Ceci dit, si l'analyse des performances recueillies à partir de l'échelle non verbale permet d'expliquer les écarts observés sur les QI totaux entre les deux groupes cliniques, nous devons examiner le statut particulier du subtest Compréhension dont les performances sont significativement différentes (p < 0,02) d'un groupe à l'autre, alors que cette épreuve fait partie de l'échelle verbale. Il faut se rappeler que l'épreuve Compréhension met particulièrement en jeu le sens pratique de l'enfant, l'intégration des valeurs culturelles, des normes sociales et de l'éducation parentale. Elle met donc en scène des contenus normatifs à forte tonalité surmoïque et les associations que l'enfant est amené à faire sont ici directement liées à sa personnalité.

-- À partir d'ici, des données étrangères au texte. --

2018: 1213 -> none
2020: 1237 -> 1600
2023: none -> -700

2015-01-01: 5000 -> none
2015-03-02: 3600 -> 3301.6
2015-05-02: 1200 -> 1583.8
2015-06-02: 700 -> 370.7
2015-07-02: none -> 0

Il s'agit d'un subtest à forte valeur projective et nous avions déjà évoqué les difficultés rencontrées dans cette épreuve par les enfants psychotiques qui produisent généralement des réponses étranges. C'est effectivement toute la question de l'altérité qui est mise en jeu ici, et il n'est pas étonnant de constater que ces enfants sont sévèrement en difficulté dans ce type d'épreuve.

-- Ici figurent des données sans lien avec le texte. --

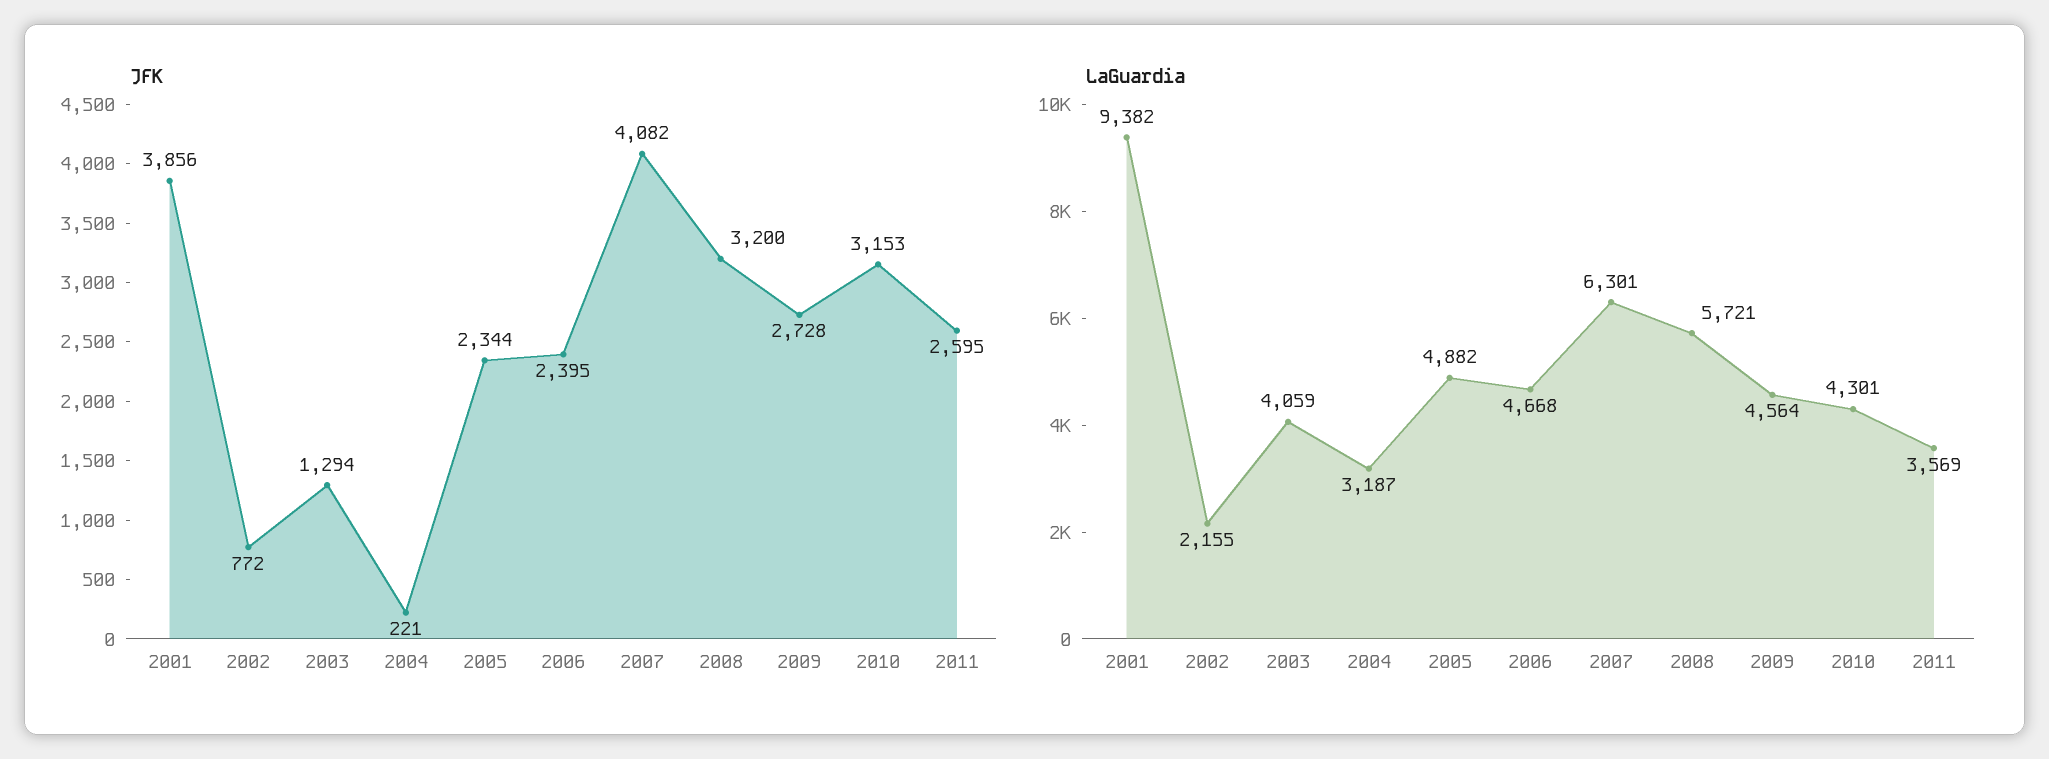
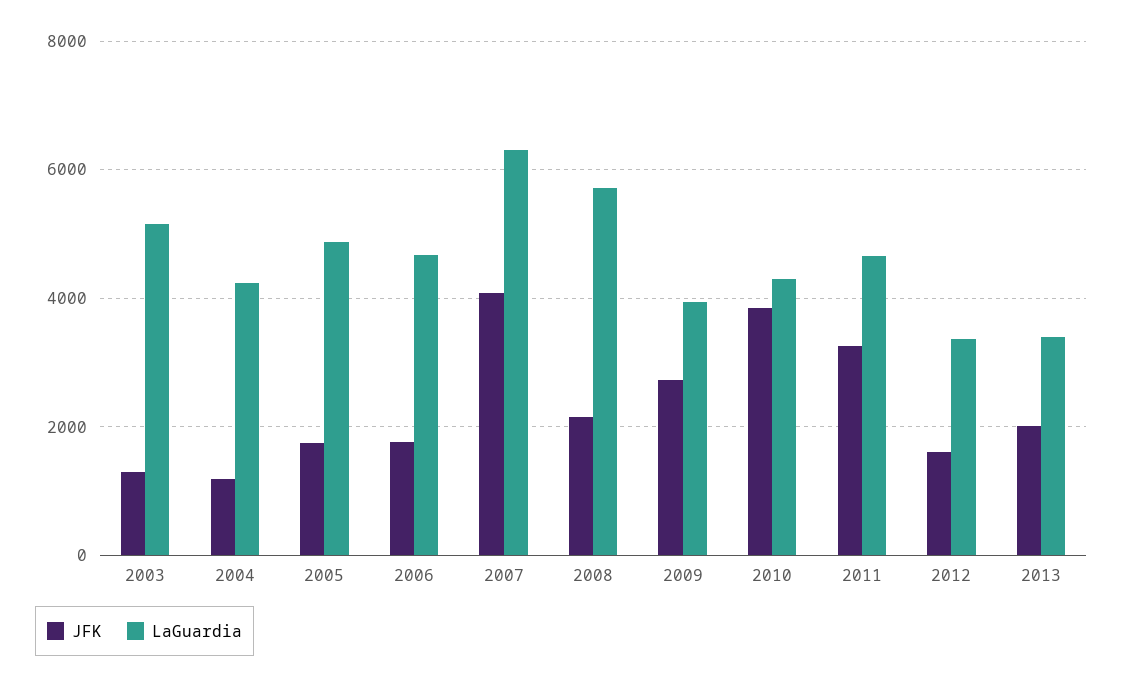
JFK, 2001: 3856 -> none
JFK, 2002: 772 -> none
JFK, 2004: 221 -> 1200
JFK, 2005: 2344 -> 1800
JFK, 2006: 2395 -> 1800
JFK, 2008: 3200 -> 2200
JFK, 2010: 3153 -> 3800
JFK, 2011: 2595 -> 3200
LaGuardia, 2001: 9382 -> none
LaGuardia, 2002: 2155 -> none
LaGuardia, 2003: 4059 -> 5200
LaGuardia, 2004: 3187 -> 4200
LaGuardia, 2009: 4564 -> 4000
LaGuardia, 2011: 3569 -> 4600
JFK, 2012: none -> 1600
LaGuardia, 2012: none -> 3400
JFK, 2013: none -> 2000
LaGuardia, 2013: none -> 3400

Ceci dit, si le groupe des dysharmonies psychotiques obtient effectivement une note d'échelle moyenne très basse [3,38], les enfants appartenant au groupe des dysharmonies évolutives produisent des performances, certes, supérieures mais qui restent malgré tout très faibles puisque la note d'échelle moyenne s'élève seulement à [5,35]. Il ne s'agit donc pas d'un résultat généralisable d'un point de diagnostique, encore moins d'un critère psychométrique à partir duquel il deviendrait possible de distinguer, dans une perspective différentielle, la psychose de la dysharmonie d'évolution. Si la différence de performance entre les deux groupes est significative, les résultats sont globalement bas au sein de la population clinique globale. Une analyse qualitative des réponses permettrait certainement de mieux comprendre cet écart entre les deux groupes cliniques, mais ce constat nous confirme que l'ensemble des résultats obtenus dans le cadre de cette recherche n'a pas ici une valeur absolue et qu'il ne prend sens que dans ce contexte clinique particulier.

En effet, n'oublions pas qu'il s'agit de comparer les performances respectives de deux groupes d'enfants constitués au sein d'une population clinique originale et sélectionnée à partir d'un dispositif de soin. Ce biais de recrutement nous invite à la plus grande prudence quant à une généralisation possible de nos observations hors du contexte de cette recherche. Nous reviendrons un peu plus loin sur ces observations, mais il faut maintenant compléter cette lecture des performances recueillies à partir du WISC III par les résultats observés aux subtests complémentaires du K-ABC.

Notes
255.

Organisation Mondiale de la Santé.

256.

Carroll J. B. (1993), Human Cognitive Abilities, Cambridge University Press.